(Beginning of DATA SUPPLIED)

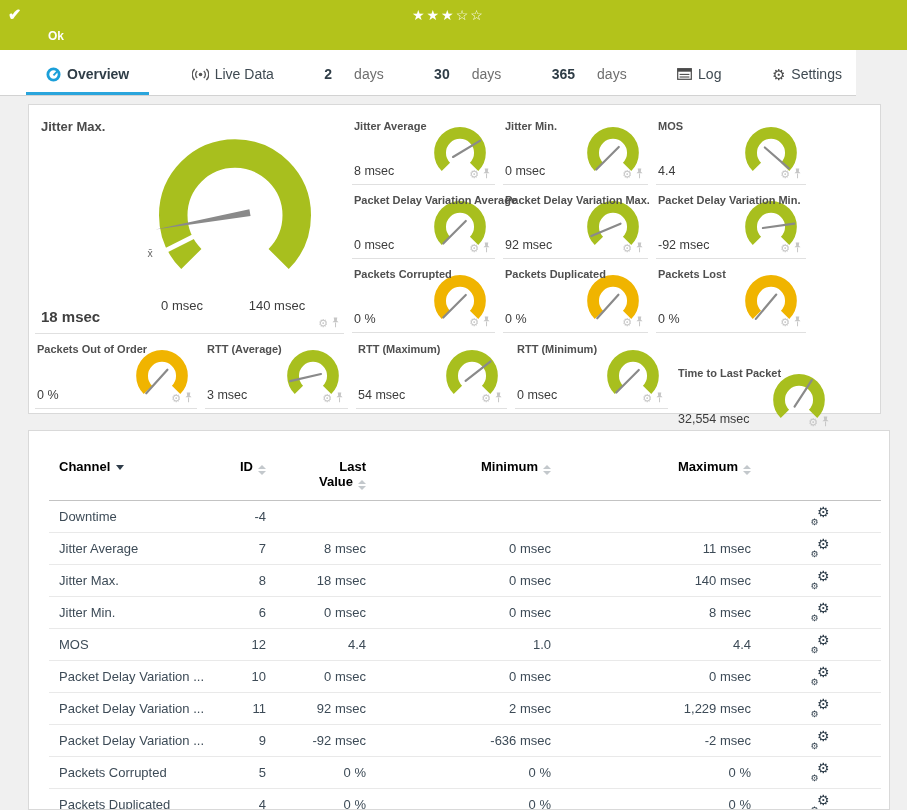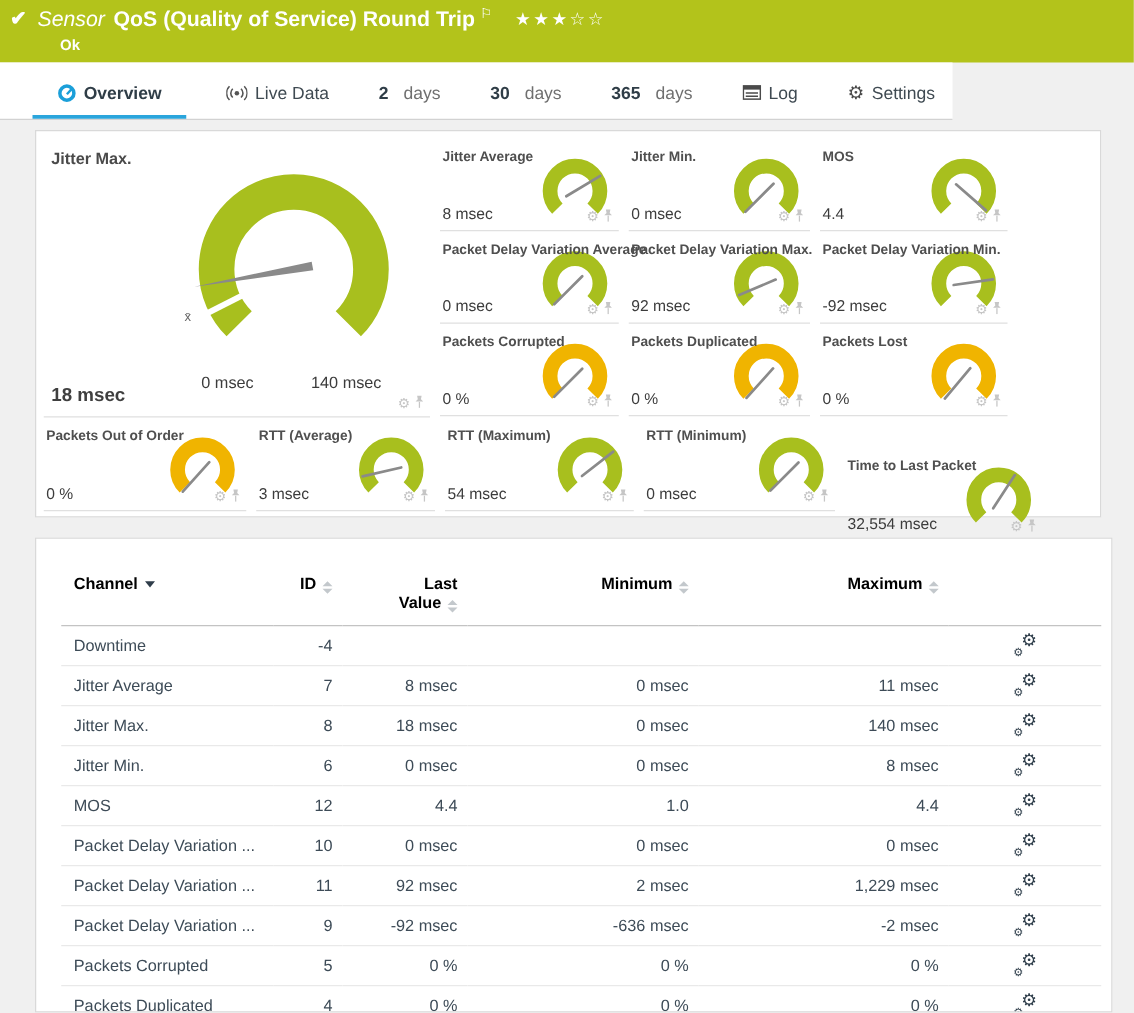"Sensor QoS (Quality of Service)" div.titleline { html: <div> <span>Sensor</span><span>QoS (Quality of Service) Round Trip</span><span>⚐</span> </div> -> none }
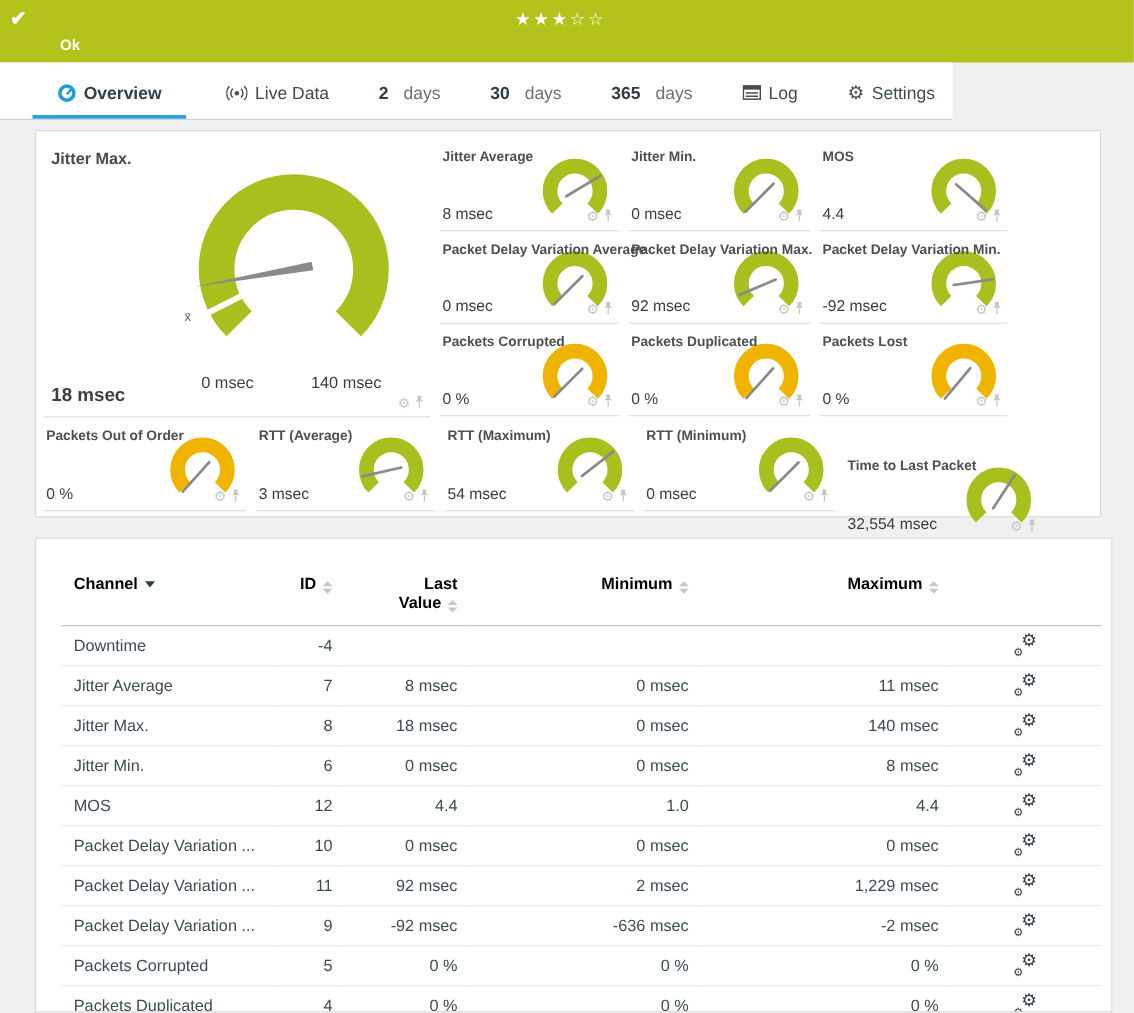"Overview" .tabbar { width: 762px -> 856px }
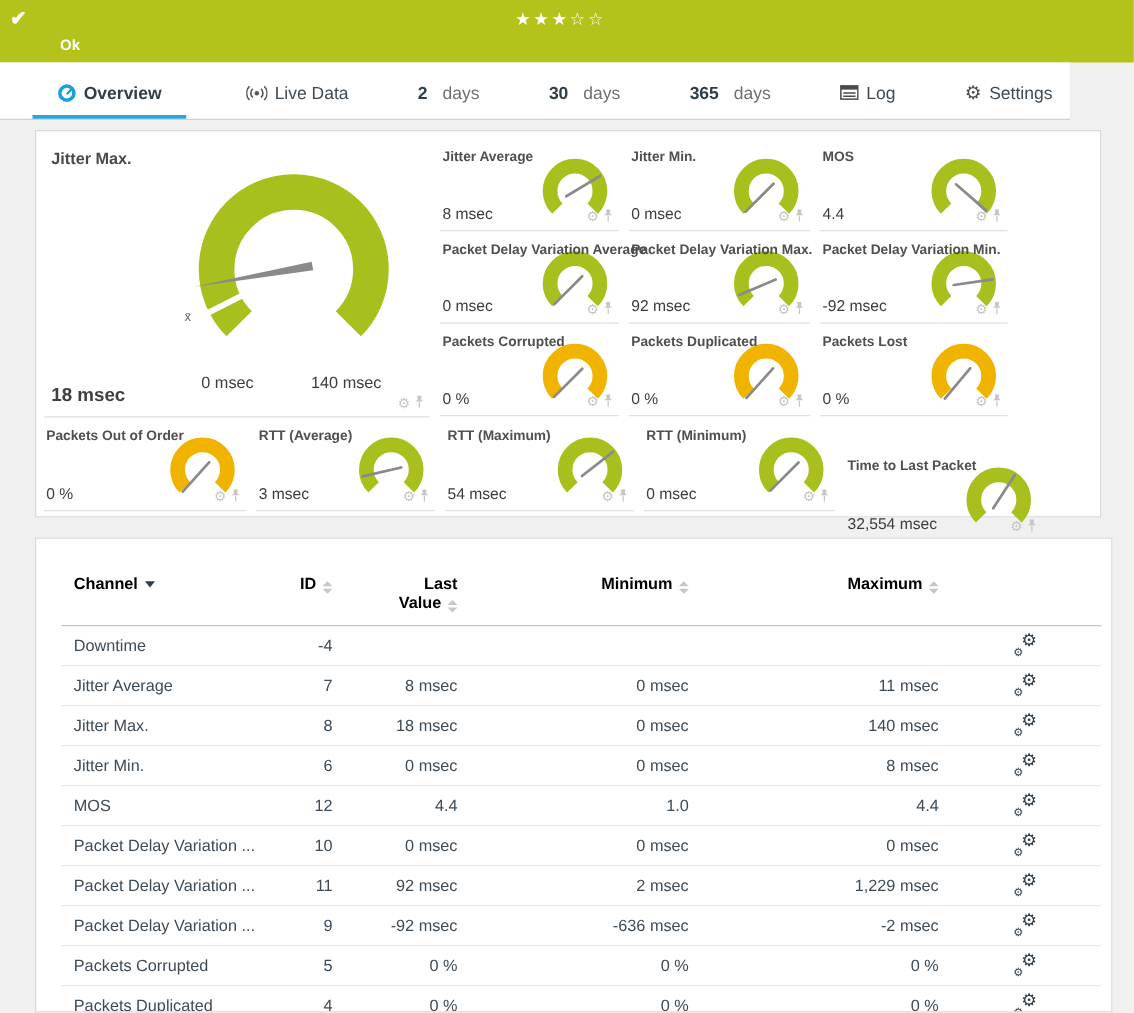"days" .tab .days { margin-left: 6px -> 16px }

(End of DATA SUPPLIED)
(Beginning of DATA SUPPLIED)

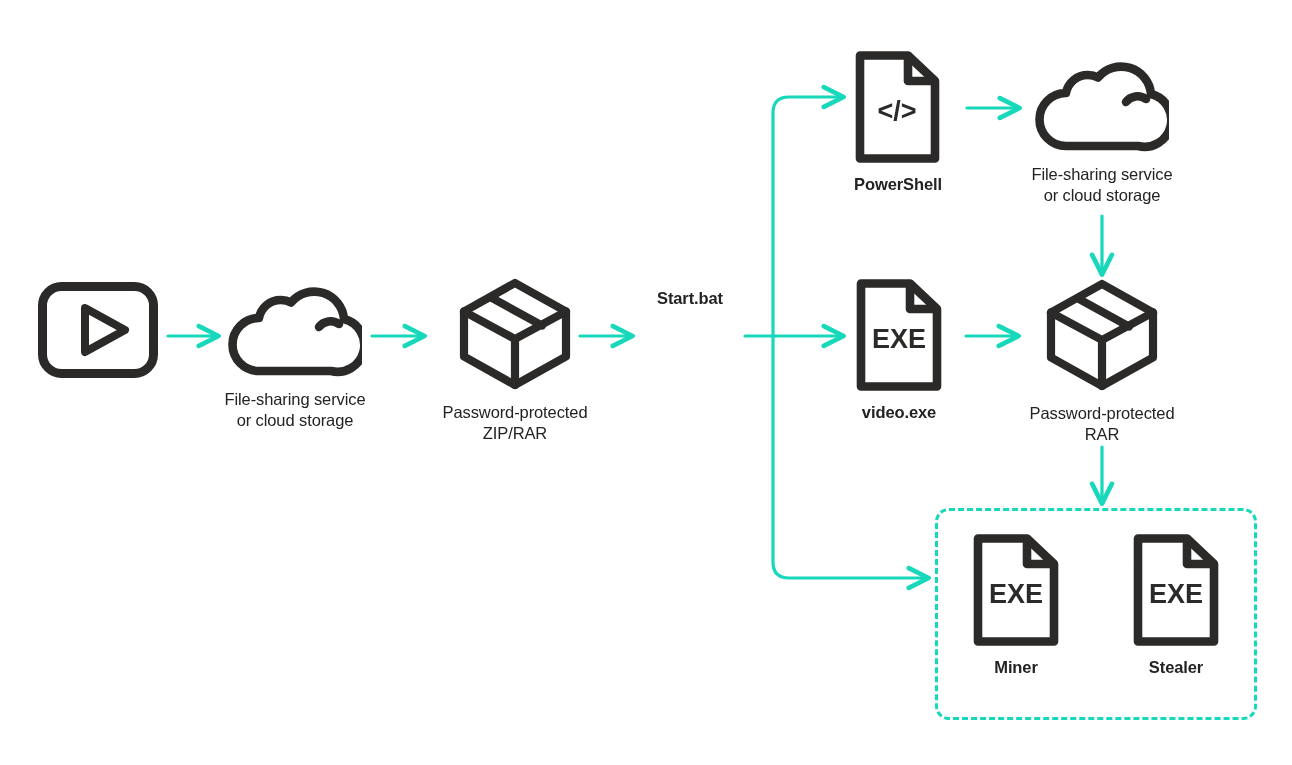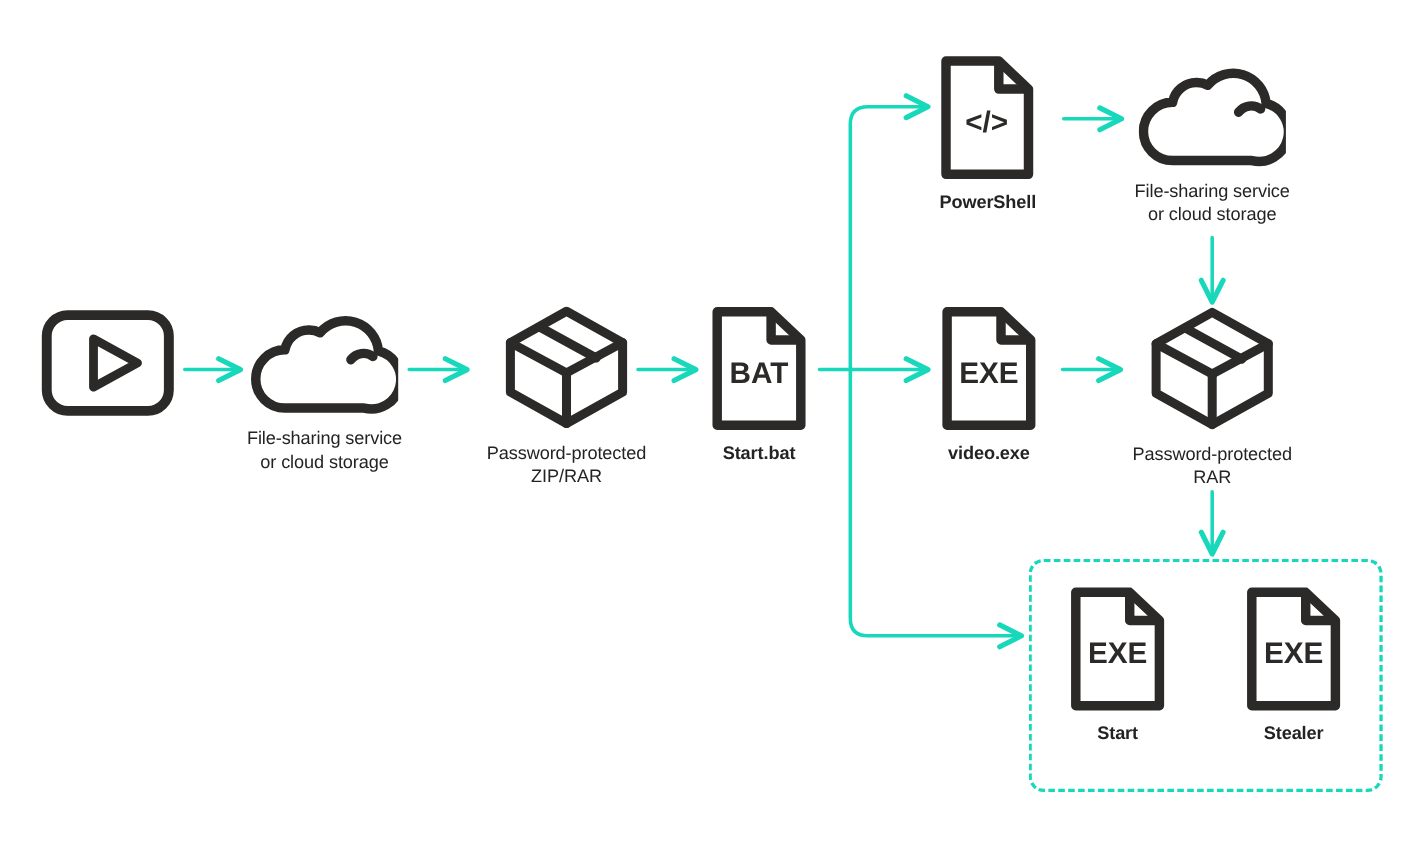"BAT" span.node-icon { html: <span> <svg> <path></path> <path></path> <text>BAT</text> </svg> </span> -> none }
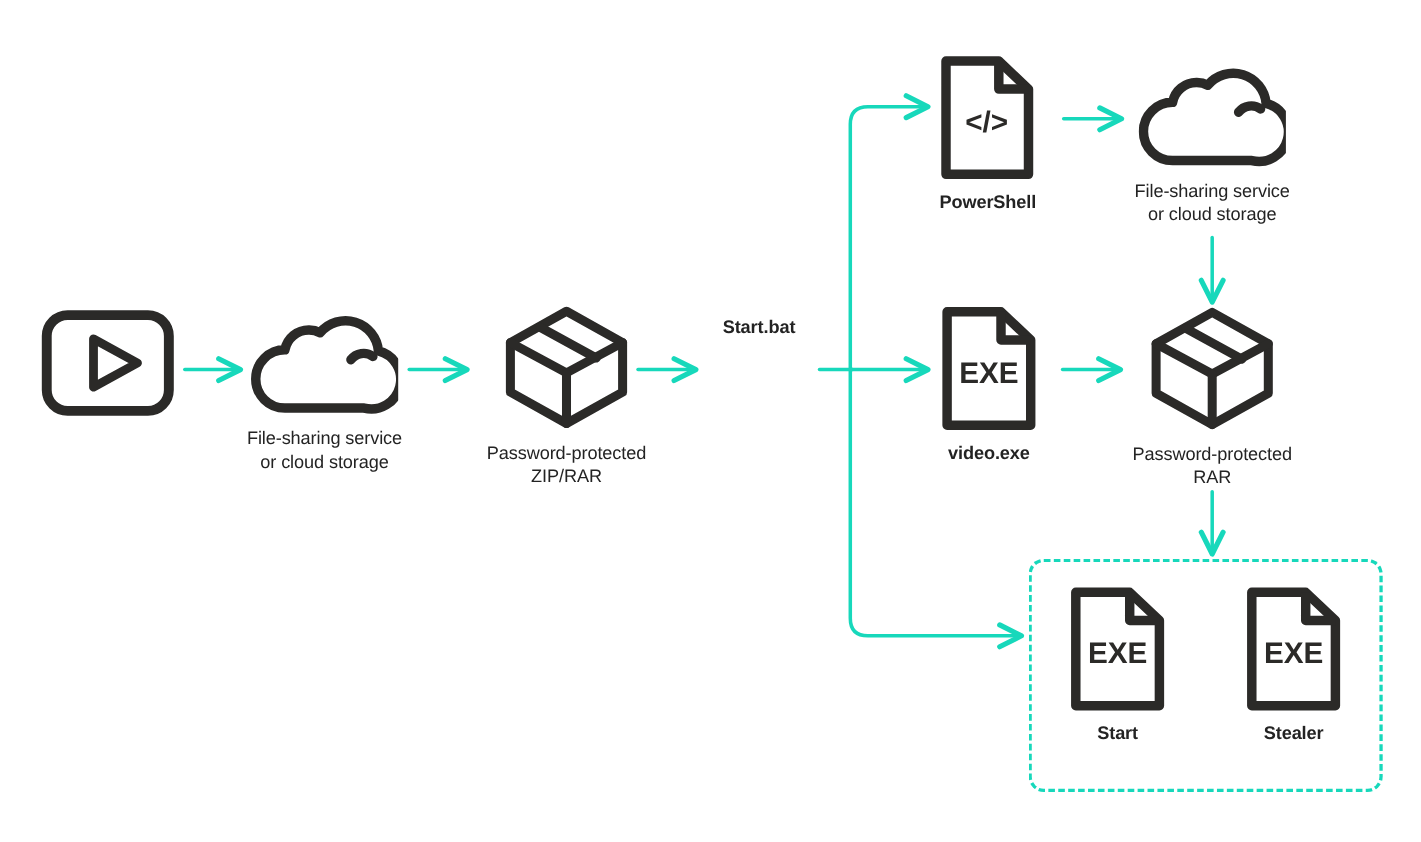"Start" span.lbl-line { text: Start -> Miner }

(End of DATA SUPPLIED)

TASK ITEM. Please output, exactly as written, the lines above from the one holding "html: <div> <span>Sensor</span><span>QoS" through the one holding "margin-left: 6px ->", both included, with the pictures omitted.

EXERCISE RESPONSE.
"Sensor QoS (Quality of Service)" div.titleline { html: <div> <span>Sensor</span><span>QoS (Quality of Service) Round Trip</span><span>⚐</span> </div> -> none }
"Overview" .tabbar { width: 762px -> 856px }
"days" .tab .days { margin-left: 6px -> 16px }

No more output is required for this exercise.